WHAT NEEDS TO BE DONE:
Look for the word "Collection" in the data below, and copy every line that holds it.

RECORDS TO USE: Begin

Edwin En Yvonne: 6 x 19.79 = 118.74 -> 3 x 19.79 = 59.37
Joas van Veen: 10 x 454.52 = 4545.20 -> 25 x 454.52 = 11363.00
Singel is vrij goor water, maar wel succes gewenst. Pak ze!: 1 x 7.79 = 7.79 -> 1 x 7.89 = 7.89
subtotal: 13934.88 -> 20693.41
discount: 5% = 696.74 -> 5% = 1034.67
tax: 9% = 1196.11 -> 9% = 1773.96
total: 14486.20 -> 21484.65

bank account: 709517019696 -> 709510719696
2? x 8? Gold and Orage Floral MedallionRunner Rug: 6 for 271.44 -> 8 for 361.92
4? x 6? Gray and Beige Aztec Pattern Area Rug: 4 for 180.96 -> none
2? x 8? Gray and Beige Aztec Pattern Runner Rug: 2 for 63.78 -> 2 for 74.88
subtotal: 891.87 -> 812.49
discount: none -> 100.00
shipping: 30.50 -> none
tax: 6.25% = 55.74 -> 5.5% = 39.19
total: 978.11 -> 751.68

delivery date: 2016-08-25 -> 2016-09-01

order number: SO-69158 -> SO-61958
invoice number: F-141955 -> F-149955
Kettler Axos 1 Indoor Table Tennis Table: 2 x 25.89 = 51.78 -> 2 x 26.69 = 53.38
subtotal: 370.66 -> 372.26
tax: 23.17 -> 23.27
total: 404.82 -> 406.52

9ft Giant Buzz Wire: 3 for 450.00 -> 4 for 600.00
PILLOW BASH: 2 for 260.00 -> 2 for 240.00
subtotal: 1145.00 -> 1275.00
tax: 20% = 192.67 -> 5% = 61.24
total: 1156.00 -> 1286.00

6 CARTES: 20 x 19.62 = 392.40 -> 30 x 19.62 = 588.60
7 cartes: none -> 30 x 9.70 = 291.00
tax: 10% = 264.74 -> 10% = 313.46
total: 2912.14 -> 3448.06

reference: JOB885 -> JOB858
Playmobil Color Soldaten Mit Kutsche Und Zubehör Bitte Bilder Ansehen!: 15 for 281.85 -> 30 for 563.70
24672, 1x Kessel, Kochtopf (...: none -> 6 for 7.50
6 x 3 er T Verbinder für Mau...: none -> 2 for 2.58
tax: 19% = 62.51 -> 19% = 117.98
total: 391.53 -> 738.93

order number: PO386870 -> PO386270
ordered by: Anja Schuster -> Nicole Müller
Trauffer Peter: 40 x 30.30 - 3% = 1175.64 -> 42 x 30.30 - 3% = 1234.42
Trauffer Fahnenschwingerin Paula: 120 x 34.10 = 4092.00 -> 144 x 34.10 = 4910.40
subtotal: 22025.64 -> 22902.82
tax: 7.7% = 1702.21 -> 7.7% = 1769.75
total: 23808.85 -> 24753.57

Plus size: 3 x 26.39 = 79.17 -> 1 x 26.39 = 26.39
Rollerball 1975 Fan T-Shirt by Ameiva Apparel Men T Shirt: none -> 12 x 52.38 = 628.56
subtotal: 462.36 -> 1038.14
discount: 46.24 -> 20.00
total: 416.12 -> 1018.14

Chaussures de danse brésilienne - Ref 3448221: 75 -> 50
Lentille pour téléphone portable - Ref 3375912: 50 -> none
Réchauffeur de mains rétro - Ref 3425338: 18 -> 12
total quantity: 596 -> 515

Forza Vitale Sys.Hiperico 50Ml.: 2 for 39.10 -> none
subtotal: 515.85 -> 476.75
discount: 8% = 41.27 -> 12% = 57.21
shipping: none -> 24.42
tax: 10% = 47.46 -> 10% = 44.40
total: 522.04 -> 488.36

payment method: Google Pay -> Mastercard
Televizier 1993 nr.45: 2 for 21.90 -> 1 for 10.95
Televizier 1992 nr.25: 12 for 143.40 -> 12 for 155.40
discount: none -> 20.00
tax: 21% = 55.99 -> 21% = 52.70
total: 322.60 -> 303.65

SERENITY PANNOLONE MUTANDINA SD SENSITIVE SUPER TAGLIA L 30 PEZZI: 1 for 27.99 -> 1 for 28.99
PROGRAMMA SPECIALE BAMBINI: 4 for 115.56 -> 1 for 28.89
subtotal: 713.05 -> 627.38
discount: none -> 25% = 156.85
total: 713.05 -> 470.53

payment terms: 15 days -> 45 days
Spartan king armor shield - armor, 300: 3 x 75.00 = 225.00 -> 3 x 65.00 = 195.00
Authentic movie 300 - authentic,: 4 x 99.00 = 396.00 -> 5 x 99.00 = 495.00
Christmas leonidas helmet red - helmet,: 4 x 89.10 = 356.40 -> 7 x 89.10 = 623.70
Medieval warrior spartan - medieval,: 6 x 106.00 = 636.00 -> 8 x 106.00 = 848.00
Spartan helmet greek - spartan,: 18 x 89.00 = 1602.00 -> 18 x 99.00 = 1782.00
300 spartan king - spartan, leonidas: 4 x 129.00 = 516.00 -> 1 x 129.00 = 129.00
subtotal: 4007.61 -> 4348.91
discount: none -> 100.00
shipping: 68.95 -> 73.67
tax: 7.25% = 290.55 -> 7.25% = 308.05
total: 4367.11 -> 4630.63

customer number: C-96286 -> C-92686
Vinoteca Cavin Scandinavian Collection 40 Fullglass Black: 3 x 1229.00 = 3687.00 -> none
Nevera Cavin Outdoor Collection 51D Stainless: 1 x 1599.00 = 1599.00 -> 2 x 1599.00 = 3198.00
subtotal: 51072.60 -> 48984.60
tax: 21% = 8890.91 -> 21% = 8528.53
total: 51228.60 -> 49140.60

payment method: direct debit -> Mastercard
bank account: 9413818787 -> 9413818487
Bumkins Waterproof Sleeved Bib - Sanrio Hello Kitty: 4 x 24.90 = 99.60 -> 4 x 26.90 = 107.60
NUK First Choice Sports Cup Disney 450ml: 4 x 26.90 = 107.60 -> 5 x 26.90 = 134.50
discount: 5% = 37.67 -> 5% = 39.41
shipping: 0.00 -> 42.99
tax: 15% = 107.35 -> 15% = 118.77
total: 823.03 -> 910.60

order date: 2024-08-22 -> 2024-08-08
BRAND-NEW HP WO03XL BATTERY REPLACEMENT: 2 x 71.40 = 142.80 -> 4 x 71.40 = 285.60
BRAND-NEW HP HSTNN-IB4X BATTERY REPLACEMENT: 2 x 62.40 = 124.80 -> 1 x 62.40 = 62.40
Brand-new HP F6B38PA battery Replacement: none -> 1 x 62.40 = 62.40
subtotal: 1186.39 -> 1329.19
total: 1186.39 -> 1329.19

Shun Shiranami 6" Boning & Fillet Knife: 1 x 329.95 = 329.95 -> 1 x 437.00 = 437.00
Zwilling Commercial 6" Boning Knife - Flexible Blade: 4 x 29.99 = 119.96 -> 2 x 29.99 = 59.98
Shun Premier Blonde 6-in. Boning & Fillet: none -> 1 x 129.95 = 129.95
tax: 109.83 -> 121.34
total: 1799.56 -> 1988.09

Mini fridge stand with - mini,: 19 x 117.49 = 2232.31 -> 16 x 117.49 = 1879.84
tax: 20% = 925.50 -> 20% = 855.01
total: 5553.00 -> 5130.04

RECORDS TO USE: End

SOLUTION FOR THIS PROBLEM:
Vinoteca Cavin Scandinavian Collection 40 Fullglass Black: 3 x 1229.00 = 3687.00 -> none
Nevera Cavin Outdoor Collection 51D Stainless: 1 x 1599.00 = 1599.00 -> 2 x 1599.00 = 3198.00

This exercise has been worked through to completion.